Let's start with a general question that has puzzled me. The need for change by agents seems to be well-established by now, but many aren't adapting. Why is that? 

Business owners, in general, who have historically successful business models are typically reluctant to change. They may hope change won’t be necessary and, in some cases, plan to escape the need to change by retiring. With that said, however, I think the biggest reason agents are not adapting is because they don’t know how to do it, and so are overwhelmed by what they perceive as a difficult process. This isn’t unusual, but can be fatal.   

The biggest change facing agency owners is increased customer expectations for speed, timeliness and improved experience.  As they seek to meet customer expectations, agencies are now competing with innovators in every industry -- though many do not realize this.  As customers increasingly expect more, and others use technology to deliver services at lower cost, the danger for those who are late, or never adapt, may be that they have become boiled frogs. 

Once an agency decides it needs to adapt to the more digital world, and all the new dynamics that come with that, what's the first thing the agency should do? 

Find out the capabilities of the agency management system (AMS) and maximize those. AMS are very powerful and capable, and most agencies use only a fraction of their capabilities to analyze, manipulate and use data to improve retention and conduct account rounding and new business acquisition. There is no point in acquiring new technology or technical capability without maximizing what the agency is already investing in. Maximizing AMS capabilities will show the agency where their strengths, weaknesses and opportunities for improvement lie, and help them make better investment decisions on the next set of capabilities.    

What's the second? 

Invest in 24/7/365 capabilities for customer self-service. It’s indisputably clear that consumers want to be able to serve themselves when possible. Agencies are compared with every other business -- inside and outside insurance -- that gives consumers the ability to that. Consumers clearly want to have their needs and wants satisfied in real time, so agents need to provide those capabilities whether through technology, expanded agency personnel availability, carrier service centers or other third-party providers. Agents should consider the ideal customer experience from the customer’s perspective and then upgrade their capabilities to meet them.   

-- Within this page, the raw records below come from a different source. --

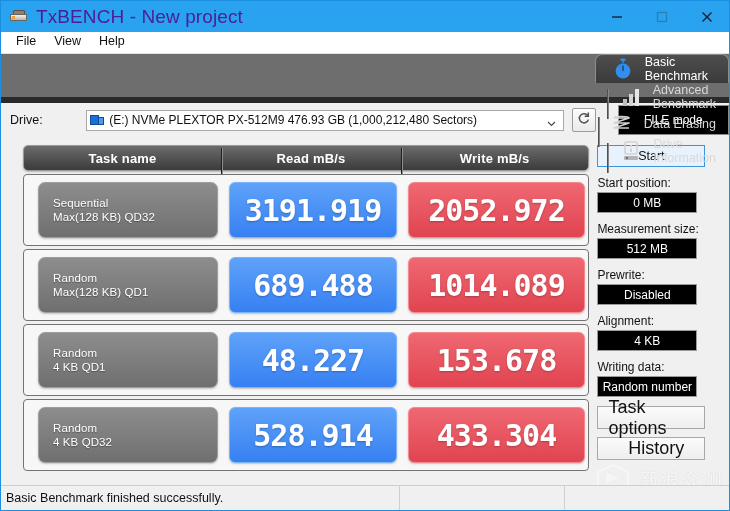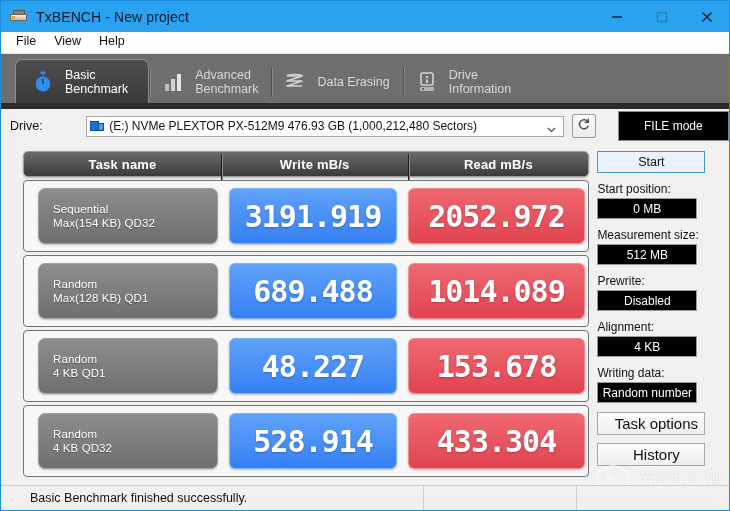"TxBENCH - New project" .title-text { color: #0f172a -> #4c1d95; font-size: 14px -> 19px }
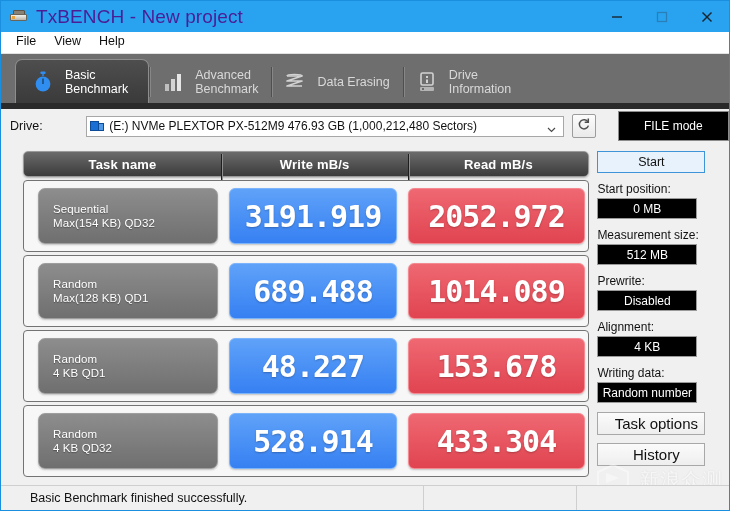"Basic" .tabbar { flex-direction: none -> column; height: 49px -> 43px; padding-left: 14px -> 28px }
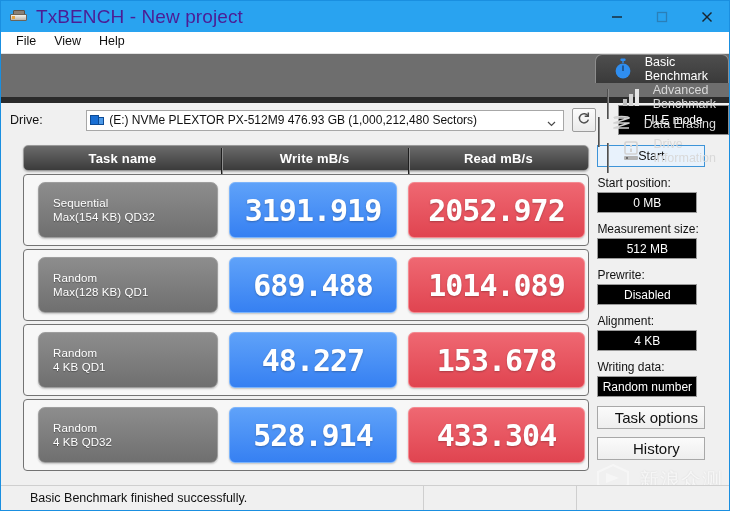"Write mB/s" div.th { order: before "Read mB/s" -> after "Read mB/s" }
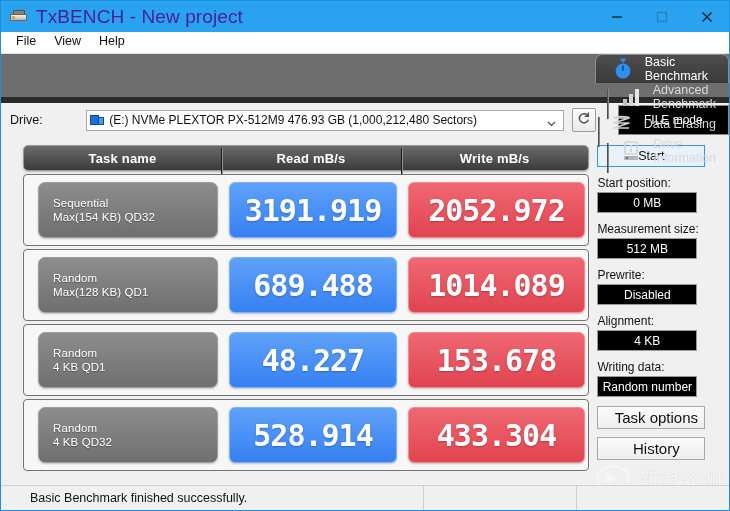"Max(154 KB) QD32" span.task-l2 { text: 154 -> 128 }
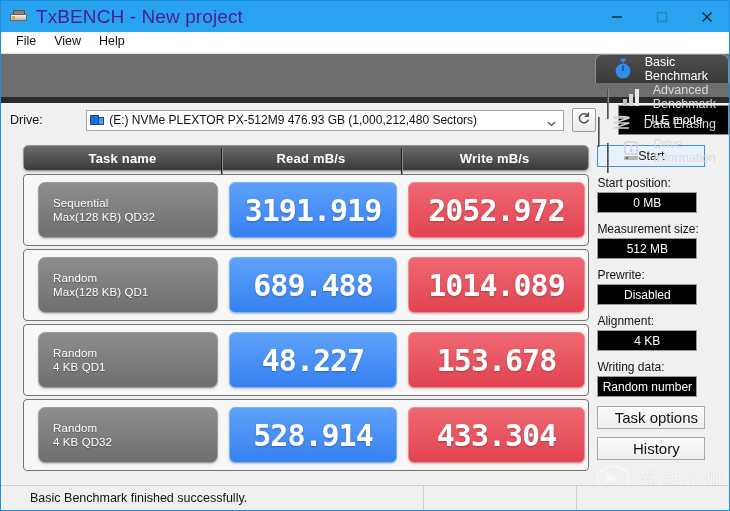"Task options" .side-btn { font-size: 15px -> 18px }
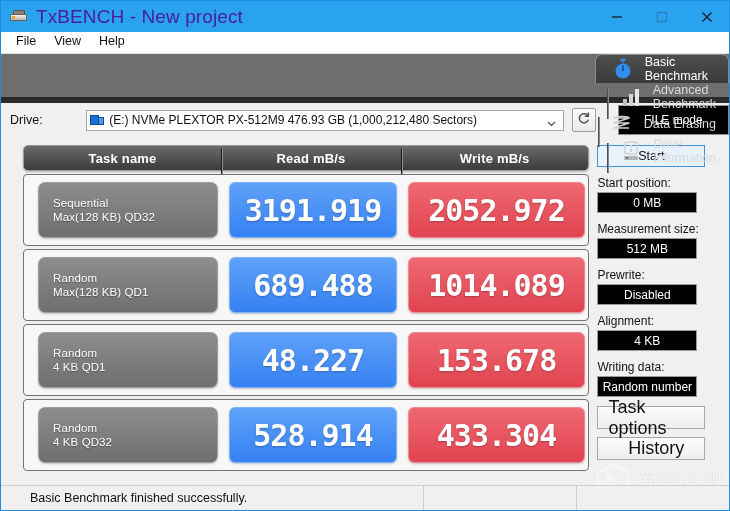"Basic Benchmark finished successfully." .status-text { margin-left: 24px -> none }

In articles you've written for us, you've mentioned some specific digital tools that agents should investigate, including RiskMatch. Could you offer agents a few starting points? 

In terms of customer service technology, AMS vendors like EZLynx offer the capability to put limited customer self-service on agency websites at low or no cost. Companies like Tarmika use new technology to make it easier for agents to rapidly market small business insurance. New industry entrants like Aureus Analytics are making it increasingly easy to unlock data to help agents improve retention, cross marketing and new business using artificial intelligence. Companies like Hubspot make it easy for agency websites to automate marketing, track and follow website visitors and accomplish other tasks to improve new business flow, hit rates, account rounding and retention. And technology like that provided by RiskMatch enables agencies to make better coverage placement decisions and maximize carrier contract opportunities, among other things.   

But let’s walk before we run. Agency owners have an opportunity to dramatically increase agency revenue by using their existing AMS to improve staff management; make better, more profitable, placement decisions; improve revenue through retention; and hit agency account size targets, among other things. Using a disciplined investment approach to acquiring and maximizing technology one capability at a time allows agencies to improve top and bottom lines along with value in a relatively short (12- to 24-month) period.  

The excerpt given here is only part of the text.